Everything from the line holding "- Editing rankings" through the final line of the entries below is to be duplicated exactly, and nothing outside that span.

── SUPPLIED DATA

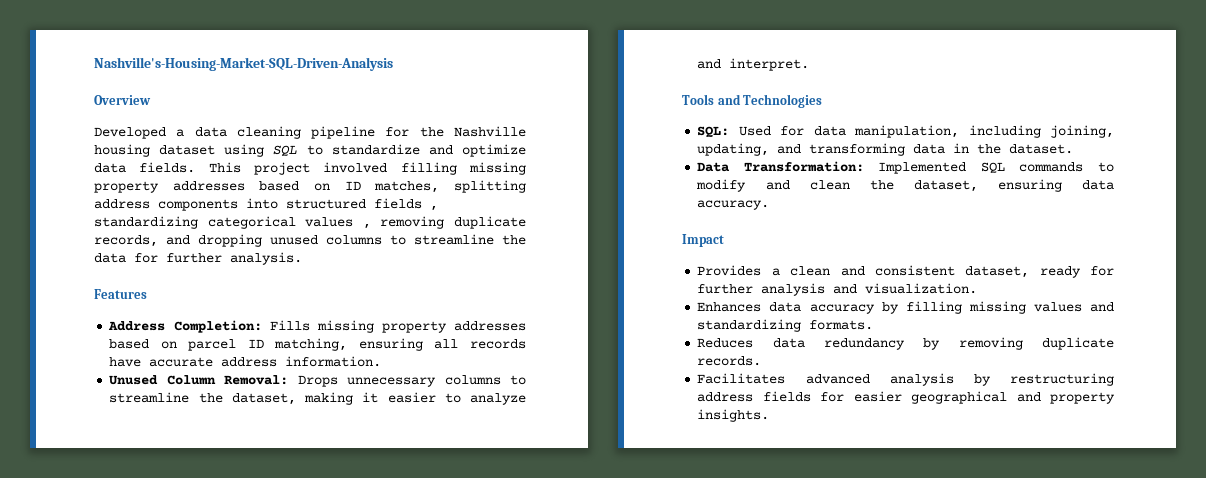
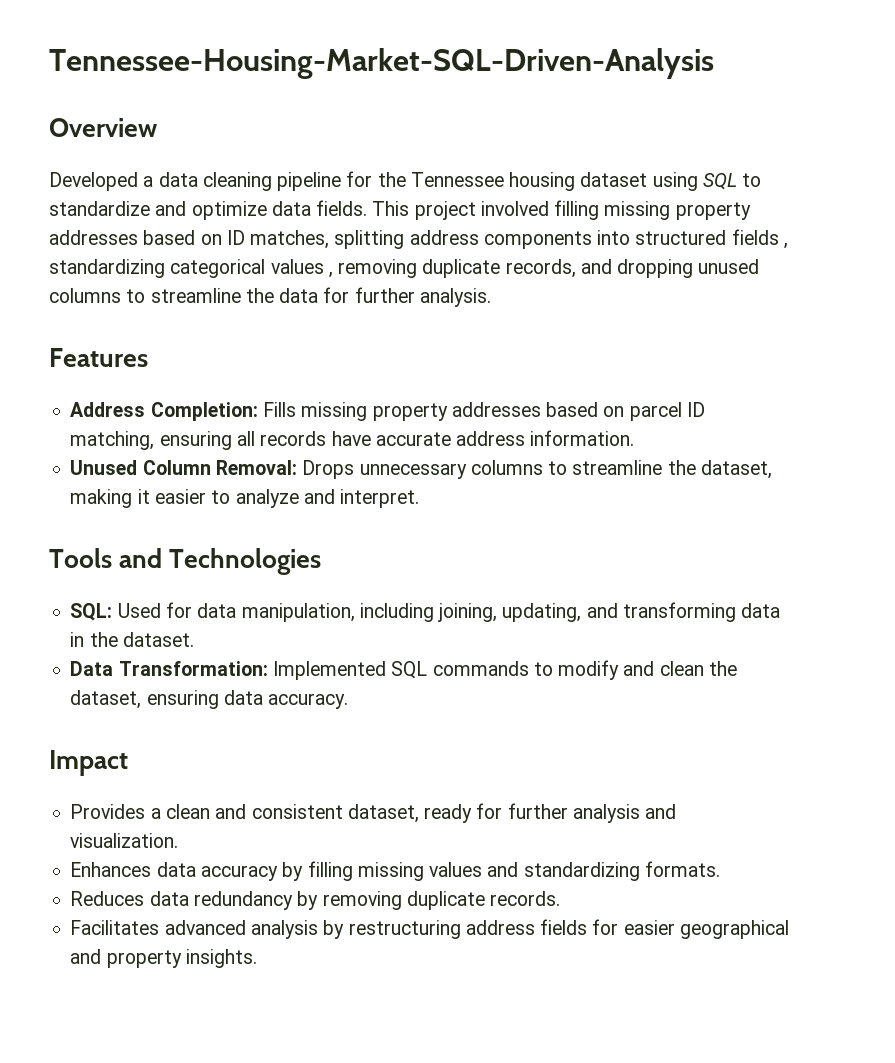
- Nashville's-Housing-Market-SQL-Driven-Analysis
+ Tennessee-Housing-Market-SQL-Driven-Analysis
- Developed a data cleaning pipeline for the Nashville housing dataset using SQL to standardize and optimize data fields.
+ Developed a data cleaning pipeline for the Tennessee housing dataset using SQL to standardize and optimize data fields.

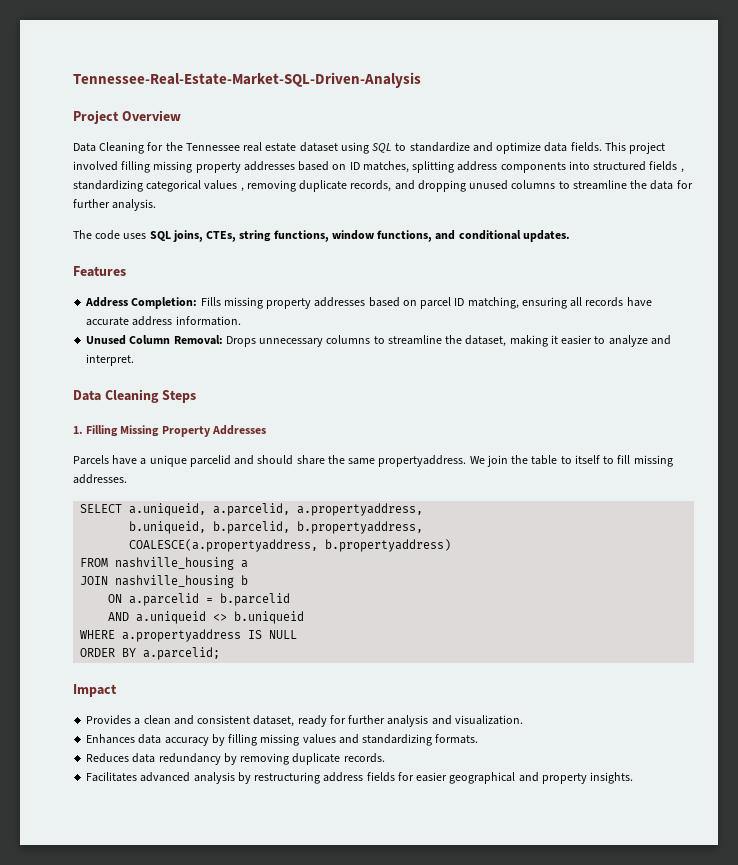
- Tennessee-Housing-Market-SQL-Driven-Analysis
- Overview
+ Tennessee-Real-Estate-Market-SQL-Driven-Analysis
+ Project Overview
- Developed a data cleaning pipeline for the Tennessee housing dataset using SQL to standardize and optimize data fields.
+ Data Cleaning for the Tennessee real estate dataset using SQL to standardize and optimize data fields.
+ The code uses SQL joins, CTEs, string functions, window functions, and conditional updates.
- Tools and Technologies
- SQL: Used for data manipulation, including joining, updating, and transforming data in the dataset.
- Data Transformation: Implemented SQL commands to modify and clean the dataset, ensuring data accuracy.
+ Data Cleaning Steps
+ 1. Filling Missing Property Addresses
+ Parcels have a unique parcelid and should share the same propertyaddress. We join the table to itself to fill missing addresses.
+ SELECT a.uniqueid, a.parcelid, a.propertyaddress,
+ b.uniqueid, b.parcelid, b.propertyaddress,
+ COALESCE(a.propertyaddress, b.propertyaddress)
+ FROM nashville_housing a
+ JOIN nashville_housing b
+ ON a.parcelid = b.parcelid
+ AND a.uniqueid <> b.uniqueid
+ WHERE a.propertyaddress IS NULL
+ ORDER BY a.parcelid;

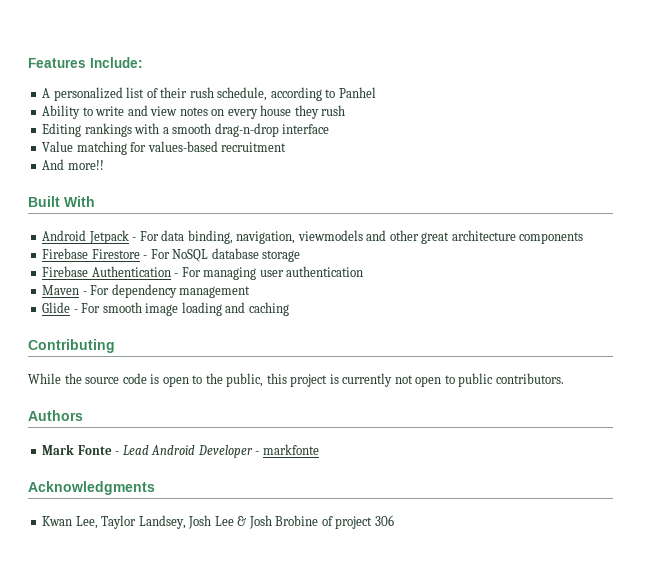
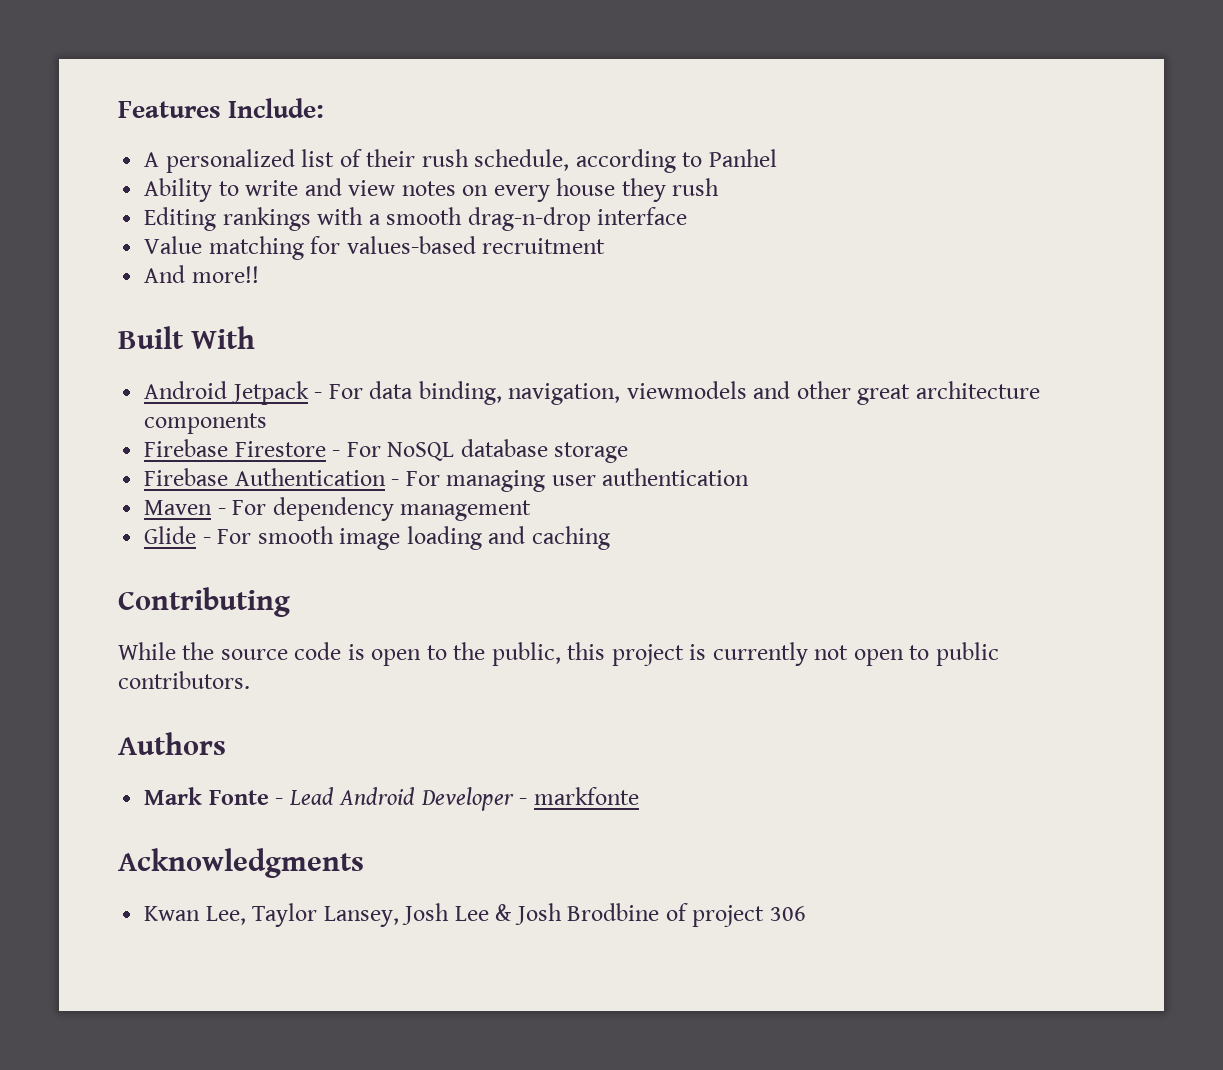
- Kwan Lee, Taylor Landsey, Josh Lee & Josh Brobine of project 306
+ Kwan Lee, Taylor Lansey, Josh Lee & Josh Brodbine of project 306

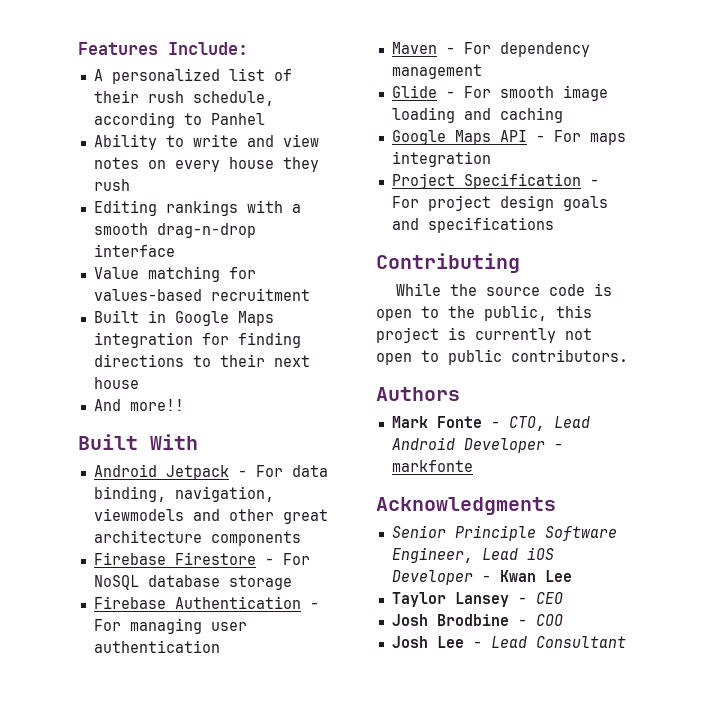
+ Built in Google Maps integration for finding directions to their next house
+ Google Maps API - For maps integration
+ Project Specification - For project design goals and specifications
- Mark Fonte - Lead Android Developer - markfonte
+ Mark Fonte - CTO, Lead Android Developer - markfonte
- Kwan Lee, Taylor Lansey, Josh Lee & Josh Brodbine of project 306
+ Senior Principle Software Engineer, Lead iOS Developer - Kwan Lee
+ Taylor Lansey - CEO
+ Josh Brodbine - COO
+ Josh Lee - Lead Consultant

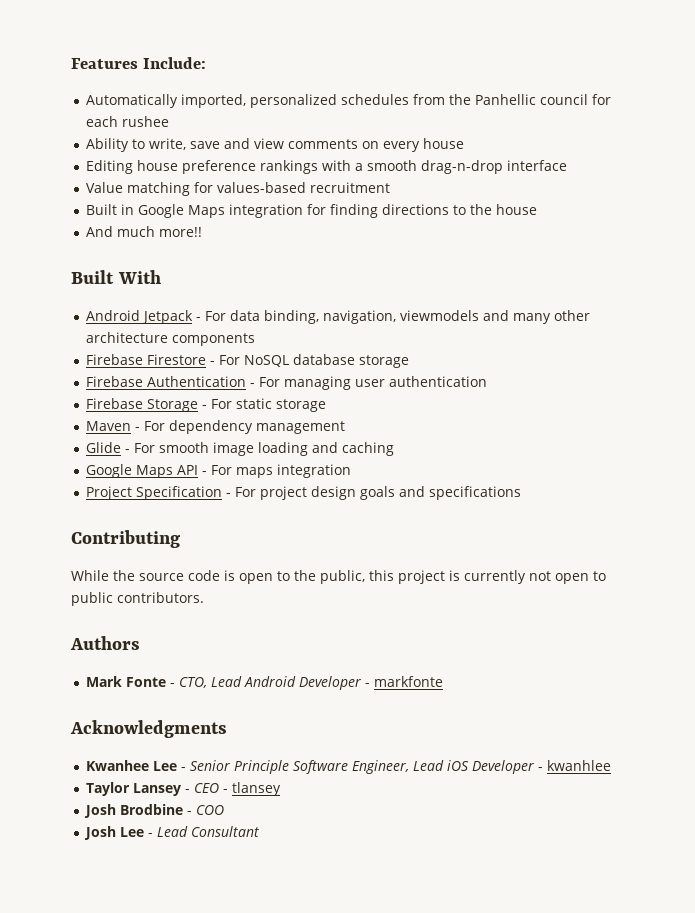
- A personalized list of their rush schedule, according to Panhel
+ Automatically imported, personalized schedules from the Panhellic council for each rushee
- Ability to write and view notes on every house they rush
+ Ability to write, save and view comments on every house
- Editing rankings with a smooth drag-n-drop interface
+ Editing house preference rankings with a smooth drag-n-drop interface
- Built in Google Maps integration for finding directions to their next house
+ Built in Google Maps integration for finding directions to the house
- And more!!
+ And much more!!
- Android Jetpack - For data binding, navigation, viewmodels and other great architecture components
+ Android Jetpack - For data binding, navigation, viewmodels and many other architecture components
+ Firebase Storage - For static storage
- Senior Principle Software Engineer, Lead iOS Developer - Kwan Lee
+ Kwanhee Lee - Senior Principle Software Engineer, Lead iOS Developer - kwanhlee
- Taylor Lansey - CEO
+ Taylor Lansey - CEO - tlansey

────

# TASK OUTPUT
- Editing rankings with a smooth drag-n-drop interface
+ Editing house preference rankings with a smooth drag-n-drop interface
- Built in Google Maps integration for finding directions to their next house
+ Built in Google Maps integration for finding directions to the house
- And more!!
+ And much more!!
- Android Jetpack - For data binding, navigation, viewmodels and other great architecture components
+ Android Jetpack - For data binding, navigation, viewmodels and many other architecture components
+ Firebase Storage - For static storage
- Senior Principle Software Engineer, Lead iOS Developer - Kwan Lee
+ Kwanhee Lee - Senior Principle Software Engineer, Lead iOS Developer - kwanhlee
- Taylor Lansey - CEO
+ Taylor Lansey - CEO - tlansey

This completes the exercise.